Isn’t it nice to know your tax dollars have been used to payoff employees of Congress who have been subjected to civil rights, labor, and workplace safety and health law violations — presumably including sexual harassment?
Under the Congressional Accountability Act of 1995 congressional staffers are covered by those laws and their employers are no longer exempt.
In most cases in private industry the employer pays the penalties for violations of these laws, but not members of Congress. They get to pick our pockets for the settlement checks.
According to the Office of Compliance, taxpayers from fiscal year 1997 through 2017 have shelled out $17.25 million dollars to cover the legal awards and settlements with congressional staffers.
Some of those settlements may well have been for sexual harassment, considering the recent spate of allegations against powerful men in Hollywood, the news media, as well as senators and congressmen and presidents.
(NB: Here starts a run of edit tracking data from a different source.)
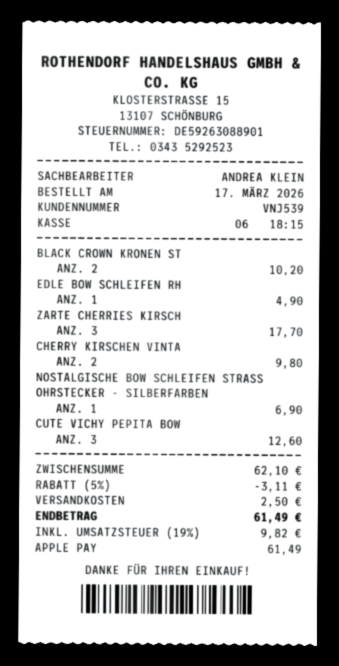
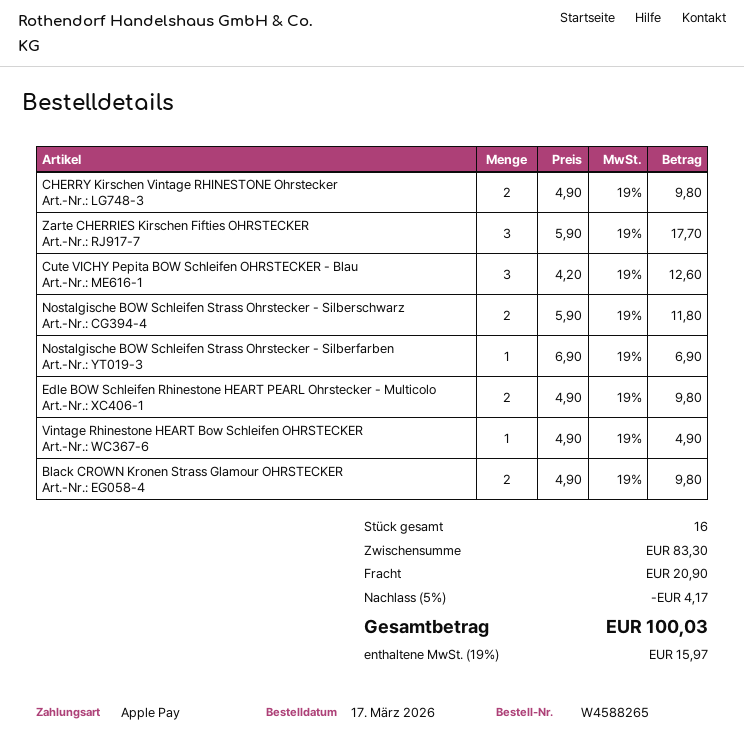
BLACK CROWN KRONEN ST: 2 for 10.20 -> 2 for 9.80
EDLE BOW SCHLEIFEN RH: 1 for 4.90 -> 2 for 9.80
Nostalgische BOW Schleifen Strass Ohrstecker - Silberschwarz: none -> 2 for 11.80
Vintage Rhinestone HEART Bow Schleifen OHRSTECKER: none -> 1 for 4.90
subtotal: 62.10 -> 83.30
discount: 5% = 3.11 -> 5% = 4.17
shipping: 2.50 -> 20.90
tax: 19% = 9.82 -> 19% = 15.97
total: 61.49 -> 100.03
Specifics about the reasons for the claims, the person complaining and the person complained about are conveniently not reported. Therefore, there is no accountability — ironically enough given the name of the aforementioned act — nor means for voters to address how their money is spent and whether they might consider changing their votes under the circumstances, were they known.
According to Politico, California Democratic Rep. Jackie Speier is pushing for legislation to make members of Congress personally liable for any harassment settlements. Why not any other violation of the law, too?
“Make no mistake that the fault of the current complaint process lies within Congress, which authored and passed this deeply flawed legislation that established the Office of Compliance and its burdensome complaint process,” Speier was quoted as saying. “It is our responsibility to fix this law and do better for our employees.”
Speier said a Sunday television talk show recently, “I think it was a system set up in 1995 to protect the harasser. This is not a victim-friendly process.”
She added, “One victim who I spoke with said, ‘you know, the process was almost worse than the harassment.’”
According to The Hill, Rep. Bradley Byrne, an Alabama Republican and a labor attorney, is pushing for a law granting the Office of Compliance the power to investigate and subpoena people.
“If they find something is actually a violation, to go actually present it as a case to an administrative law judge and ultimately to get justice for the victim — and not require the person that makes this allegation to go through counseling and mandatory mediation. If they want to do that great, but don’t force them to do it,” Byrne said in an interview.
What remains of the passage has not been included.